* _ACTIVITY_:
Make the copy match the entries below exactly, with no pictures carried over.

* _SUPPLIED RECORDS_:
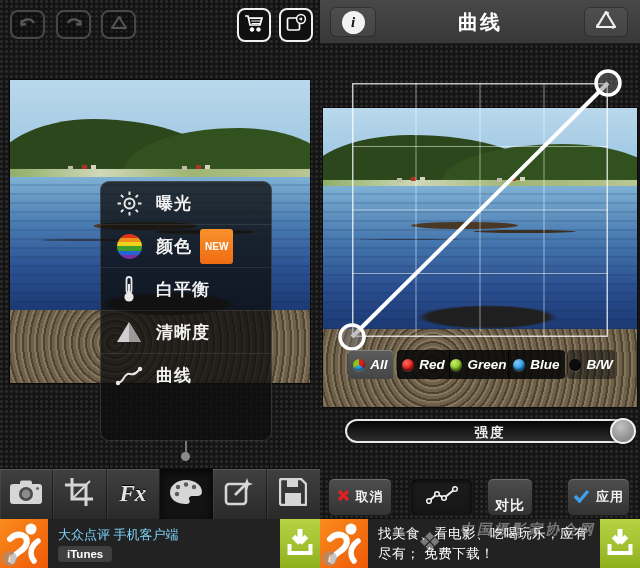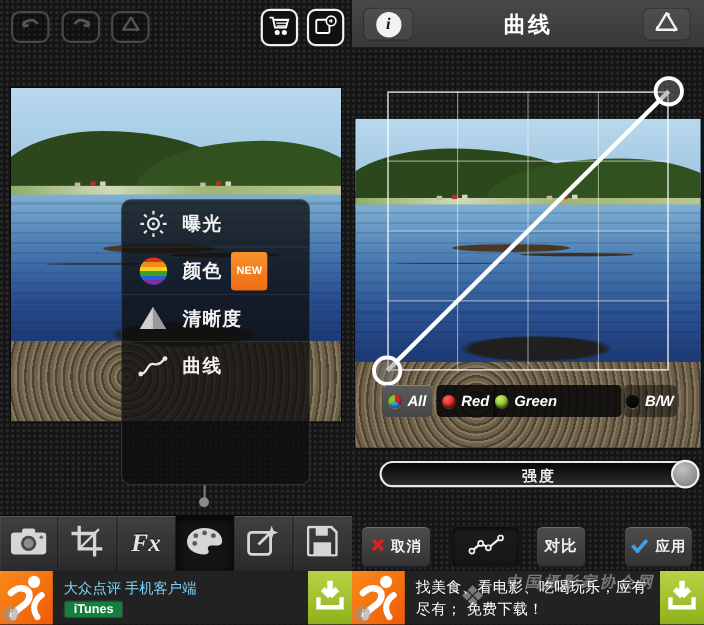--- a/index.html
+++ b/index.html
@@ -66,7 +66,7 @@
   
   .menu { position:absolute; left:100px; top:181px; width:172px; height:260px;
           background:rgba(14,14,14,.78); border:1px solid rgba(255,255,255,.14);
-          border-radius:9px;margin-left:10px; }
+          border-radius:9px; }
   .menu-row { position:relative; height:43.1px; display:flex; align-items:center;
           border-bottom:1px solid rgba(255,255,255,.09); }
   .menu-row:last-child { border-bottom:none; }

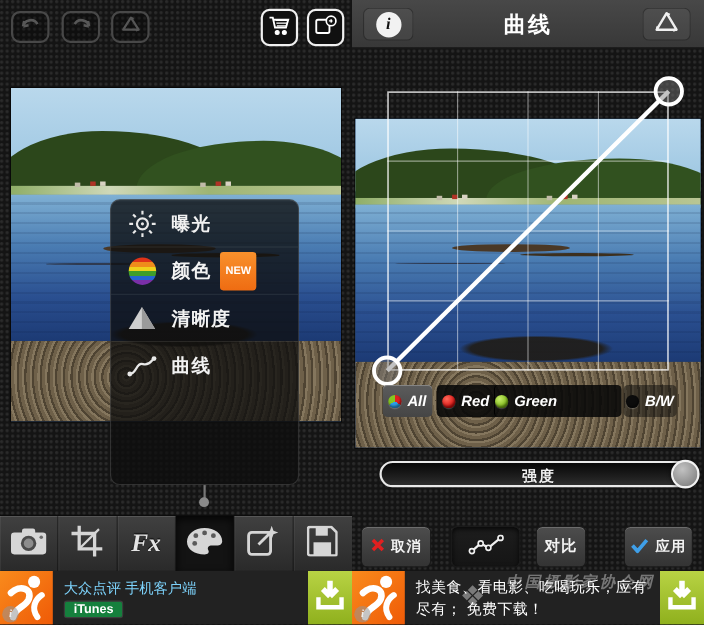--- a/index.html
+++ b/index.html
@@ -247,6 +247,16 @@
       </div>
       <div class="menu-row">
         <span class="menu-ic">
+          <svg width="16" height="28" viewBox="0 0 16 28">
+            <rect x="5.5" y="2" width="5" height="16" rx="2.5" stroke="#e8e8e8" stroke-width="1.8" fill="none"></rect>
+            <circle cx="8" cy="22" r="4.6" fill="#e8e8e8"></circle>
+            <rect x="7" y="9" width="2" height="10" fill="#e8e8e8"></rect>
+          </svg>
+        </span>
+        <span class="menu-label">白平衡</span>
+      </div>
+      <div class="menu-row">
+        <span class="menu-ic">
           <svg width="26" height="24" viewBox="0 0 26 24">
               <path d="M13 2 L25 22 H1 Z" fill="#cfcfcf"></path>
               <path d="M13 2 L25 22 H13 Z" fill="#9a9a9a"></path>

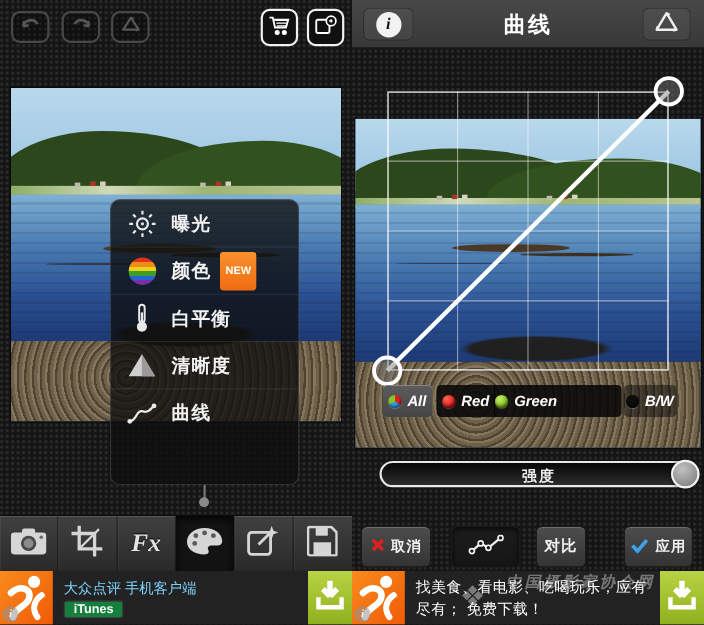--- a/index.html
+++ b/index.html
@@ -409,6 +409,10 @@
       <span class="dot dot-green"></span>
       <span class="lbl">Green</span>
     </div>
+    <div class="chan chan-blue">
+      <span class="dot dot-blue"></span>
+      <span class="lbl">Blue</span>
+    </div>
     <div class="chan chan-bw">
       <span class="dot dot-bw"></span>
       <span class="lbl">B/W</span>

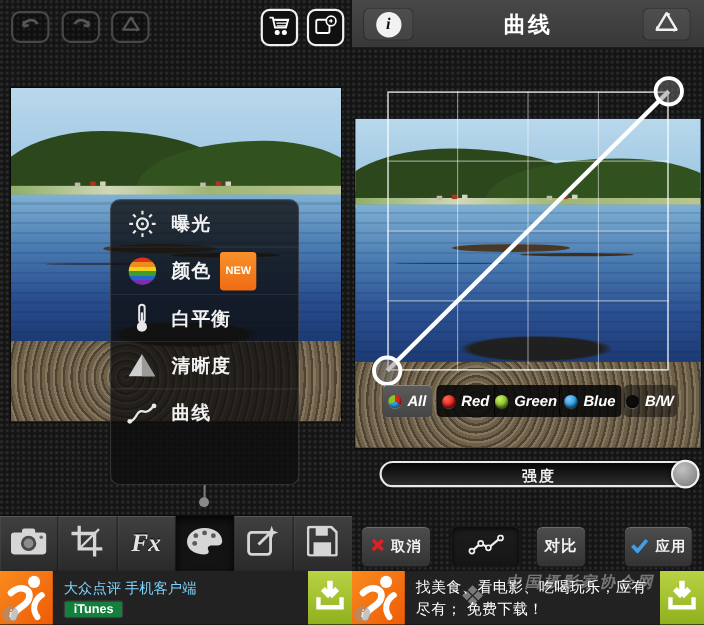--- a/index.html
+++ b/index.html
@@ -160,7 +160,7 @@
   .abtn.dark { background:linear-gradient(#1d1d1d,#151515); box-shadow:inset 0 2px 5px rgba(0,0,0,.8); }
   #btn-cancel { left:8px; width:64px; }
   #btn-curve-tool { left:90px; width:63px; }
-  #btn-compare { left:167px; width:46px; font-size:14px; }
+  #btn-compare { left:167px; width:46px; font-size:14px;align-items:flex-end; }
   #btn-apply { left:247px; width:63px; }
 </style>
 </head>

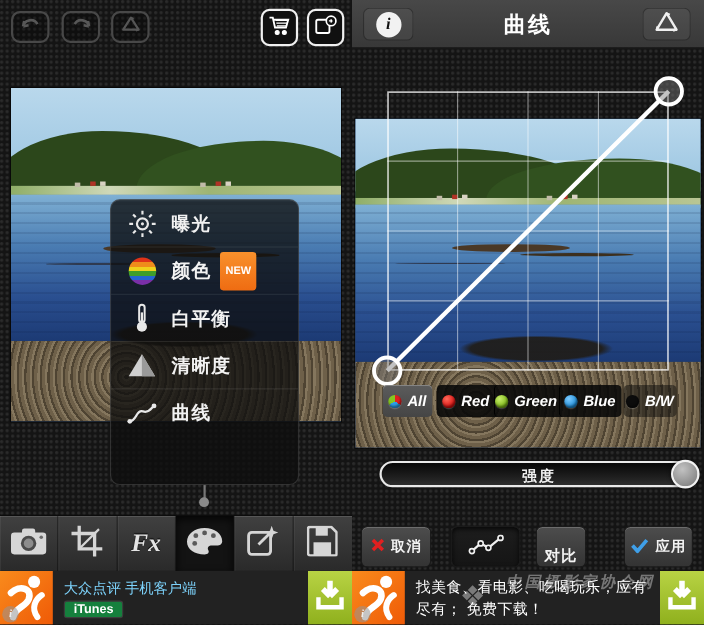--- a/index.html
+++ b/index.html
@@ -100,7 +100,7 @@
   .ad-dl { position:absolute; right:0; top:0; width:40px; height:49px;
           background:linear-gradient(#b8d344,#8fb01d); display:flex; align-items:center; justify-content:center; }
   .ad-title { position:absolute; left:58px; top:7px; color:#7dd3fc; font-size:13px; }
-  .ad-itunes { position:absolute; left:58px; top:27px; background:#15803d; border:1px solid #3d3d3d;
+  .ad-itunes { position:absolute; left:58px; top:27px; background:#404040; border:1px solid #3d3d3d;
           border-radius:3px; color:#fff; font-size:11.5px; font-weight:bold; padding:1px 8px; }
   .ad-line { position:absolute; left:58px; color:#fff; font-size:13.5px; letter-spacing:.5px; }
   .wm { position:absolute; right:44px; top:2px; width:190px; text-align:right; color:#fff; pointer-events:none; }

* _PROBLEM SOLUTION_:
--- a/index.html
+++ b/index.html
@@ -66,7 +66,7 @@
   
   .menu { position:absolute; left:100px; top:181px; width:172px; height:260px;
           background:rgba(14,14,14,.78); border:1px solid rgba(255,255,255,.14);
-          border-radius:9px;margin-left:10px; }
+          border-radius:9px; }
   .menu-row { position:relative; height:43.1px; display:flex; align-items:center;
           border-bottom:1px solid rgba(255,255,255,.09); }
   .menu-row:last-child { border-bottom:none; }

--- a/index.html
+++ b/index.html
@@ -247,6 +247,16 @@
       </div>
       <div class="menu-row">
         <span class="menu-ic">
+          <svg width="16" height="28" viewBox="0 0 16 28">
+            <rect x="5.5" y="2" width="5" height="16" rx="2.5" stroke="#e8e8e8" stroke-width="1.8" fill="none"></rect>
+            <circle cx="8" cy="22" r="4.6" fill="#e8e8e8"></circle>
+            <rect x="7" y="9" width="2" height="10" fill="#e8e8e8"></rect>
+          </svg>
+        </span>
+        <span class="menu-label">白平衡</span>
+      </div>
+      <div class="menu-row">
+        <span class="menu-ic">
           <svg width="26" height="24" viewBox="0 0 26 24">
               <path d="M13 2 L25 22 H1 Z" fill="#cfcfcf"></path>
               <path d="M13 2 L25 22 H13 Z" fill="#9a9a9a"></path>

--- a/index.html
+++ b/index.html
@@ -409,6 +409,10 @@
       <span class="dot dot-green"></span>
       <span class="lbl">Green</span>
     </div>
+    <div class="chan chan-blue">
+      <span class="dot dot-blue"></span>
+      <span class="lbl">Blue</span>
+    </div>
     <div class="chan chan-bw">
       <span class="dot dot-bw"></span>
       <span class="lbl">B/W</span>

--- a/index.html
+++ b/index.html
@@ -160,7 +160,7 @@
   .abtn.dark { background:linear-gradient(#1d1d1d,#151515); box-shadow:inset 0 2px 5px rgba(0,0,0,.8); }
   #btn-cancel { left:8px; width:64px; }
   #btn-curve-tool { left:90px; width:63px; }
-  #btn-compare { left:167px; width:46px; font-size:14px; }
+  #btn-compare { left:167px; width:46px; font-size:14px;align-items:flex-end; }
   #btn-apply { left:247px; width:63px; }
 </style>
 </head>

--- a/index.html
+++ b/index.html
@@ -100,7 +100,7 @@
   .ad-dl { position:absolute; right:0; top:0; width:40px; height:49px;
           background:linear-gradient(#b8d344,#8fb01d); display:flex; align-items:center; justify-content:center; }
   .ad-title { position:absolute; left:58px; top:7px; color:#7dd3fc; font-size:13px; }
-  .ad-itunes { position:absolute; left:58px; top:27px; background:#15803d; border:1px solid #3d3d3d;
+  .ad-itunes { position:absolute; left:58px; top:27px; background:#404040; border:1px solid #3d3d3d;
           border-radius:3px; color:#fff; font-size:11.5px; font-weight:bold; padding:1px 8px; }
   .ad-line { position:absolute; left:58px; color:#fff; font-size:13.5px; letter-spacing:.5px; }
   .wm { position:absolute; right:44px; top:2px; width:190px; text-align:right; color:#fff; pointer-events:none; }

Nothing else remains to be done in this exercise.